Ob die beizeiten durch Unebenheiten und Brüche geprägte formale wie inhaltliche Machart von Das Geheimnis des blinden Meisters nun als defizitär oder aber gerade als herausragende Qualität dieses ungewöhnlichen, mit Meta-Motiven gespickten Martial-Arts-Films empfunden und bewertet wird, liegt im Auge des Betrachters und in seinen Erwartungen an dieses Genre und seine klingenden Namen. Wünschen sich manche sicherlich mehr dramaturgische Präzision und Strenge sowie entsprechende Kampfszenen, freuen sich andere wiederum über die unübliche, humanisierende Relativierung der gewöhnlich stark stilisierten Symbole von Kampfkunst und Zen, die hier kräftig vom Sockel geschubst werden, ohne ihre Würde und Bedeutung einzubüßen. Dass die Überzeichnungen – auch dialogischer Art – manchmal zu ausführlich geraten, ist verzeihlich. Pfiffig ist dafür vor allem auch das Ende des Films gestaltet, das nicht nur letztlich die angestrengte Sinnsuche destillieren lässt, sondern auch die Befreiung davon heiter feiert.

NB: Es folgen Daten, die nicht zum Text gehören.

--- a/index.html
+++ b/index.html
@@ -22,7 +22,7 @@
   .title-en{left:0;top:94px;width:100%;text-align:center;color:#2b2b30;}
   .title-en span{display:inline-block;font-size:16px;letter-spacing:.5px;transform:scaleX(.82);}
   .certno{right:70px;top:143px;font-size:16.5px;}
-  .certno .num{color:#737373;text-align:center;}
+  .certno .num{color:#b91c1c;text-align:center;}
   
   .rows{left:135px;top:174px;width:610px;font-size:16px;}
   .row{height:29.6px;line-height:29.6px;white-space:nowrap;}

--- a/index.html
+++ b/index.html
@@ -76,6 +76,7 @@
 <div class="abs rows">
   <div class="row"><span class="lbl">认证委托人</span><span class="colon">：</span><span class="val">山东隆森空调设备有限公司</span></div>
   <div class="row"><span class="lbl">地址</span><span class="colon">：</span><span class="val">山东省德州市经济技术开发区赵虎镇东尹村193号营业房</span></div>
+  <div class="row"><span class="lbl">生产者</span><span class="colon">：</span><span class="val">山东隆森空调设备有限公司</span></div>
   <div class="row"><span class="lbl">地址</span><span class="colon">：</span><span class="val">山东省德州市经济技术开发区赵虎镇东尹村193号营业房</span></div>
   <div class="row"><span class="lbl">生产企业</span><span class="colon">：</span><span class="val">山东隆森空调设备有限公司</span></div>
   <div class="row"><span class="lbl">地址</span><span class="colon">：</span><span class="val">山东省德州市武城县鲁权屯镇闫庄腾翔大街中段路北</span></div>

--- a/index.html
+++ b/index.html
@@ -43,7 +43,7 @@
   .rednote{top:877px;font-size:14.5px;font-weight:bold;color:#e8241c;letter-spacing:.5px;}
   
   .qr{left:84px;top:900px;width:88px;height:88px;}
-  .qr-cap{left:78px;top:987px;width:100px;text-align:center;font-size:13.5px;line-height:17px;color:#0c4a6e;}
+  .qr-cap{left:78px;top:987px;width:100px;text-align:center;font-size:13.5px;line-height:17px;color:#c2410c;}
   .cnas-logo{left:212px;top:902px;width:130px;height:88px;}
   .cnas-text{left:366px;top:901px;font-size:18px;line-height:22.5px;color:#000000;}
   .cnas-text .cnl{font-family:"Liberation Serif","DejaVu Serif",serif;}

Es ist der großartige David Carradine, der hier nicht nur den titelgebenden Meister verkörpert, sondern darüber hinaus in drei weiteren kleinen Rollen zu sehen ist, dessen charismatischer Charakter das Geschehen dominiert und der durch seine ungewohnt breit gefächerten Facetten bezaubert. Zunächst puristisch streng, lockert er im Verlauf der Geschichte gar bis hin zur entspannten Redseligkeit auf – eine Entwicklung, die Quentin Tarantino Jahre später mit Kill Bill: Vol. 1 und Kill Bill: Vol. 2 so markant wie erfolgreich fortsetzt.

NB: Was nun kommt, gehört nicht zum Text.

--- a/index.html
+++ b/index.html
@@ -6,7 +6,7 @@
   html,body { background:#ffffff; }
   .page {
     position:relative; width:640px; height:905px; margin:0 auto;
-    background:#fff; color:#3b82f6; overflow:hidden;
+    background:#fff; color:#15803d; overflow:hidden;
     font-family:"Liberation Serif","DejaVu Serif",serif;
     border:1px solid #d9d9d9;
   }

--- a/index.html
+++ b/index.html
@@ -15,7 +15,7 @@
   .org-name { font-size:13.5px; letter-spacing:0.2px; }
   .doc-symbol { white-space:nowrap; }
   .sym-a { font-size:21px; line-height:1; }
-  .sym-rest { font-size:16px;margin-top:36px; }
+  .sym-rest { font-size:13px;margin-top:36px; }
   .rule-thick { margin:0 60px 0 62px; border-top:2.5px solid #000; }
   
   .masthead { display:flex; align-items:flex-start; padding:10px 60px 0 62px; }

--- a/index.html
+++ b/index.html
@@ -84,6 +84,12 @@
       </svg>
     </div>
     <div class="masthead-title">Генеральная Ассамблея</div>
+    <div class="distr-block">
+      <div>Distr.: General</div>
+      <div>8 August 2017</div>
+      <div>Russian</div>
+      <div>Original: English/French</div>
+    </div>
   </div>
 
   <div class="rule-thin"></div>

Das Geheimnis des blinden Meisters

Dem bereits zu Lebzeiten zur Legende avancierten Kampfkünstler und Schauspieler Bruce Lee (1940-1973) ist dieses kuriose Martial-Arts-Drama aus dem Jahre 1978 gewidmet. Der Stoff der Geschichte „Das Geheimnis des blinden Meisters“, der ursprünglich den Arbeitstitel „The Silent Flute“ trug, wurde bereits lange Zeit vor dem frühen Tod von Bruce Lee und seinen Weggefährten James Coburn und Stirling Silliphant ersonnen, jedoch letztlich nicht realisiert.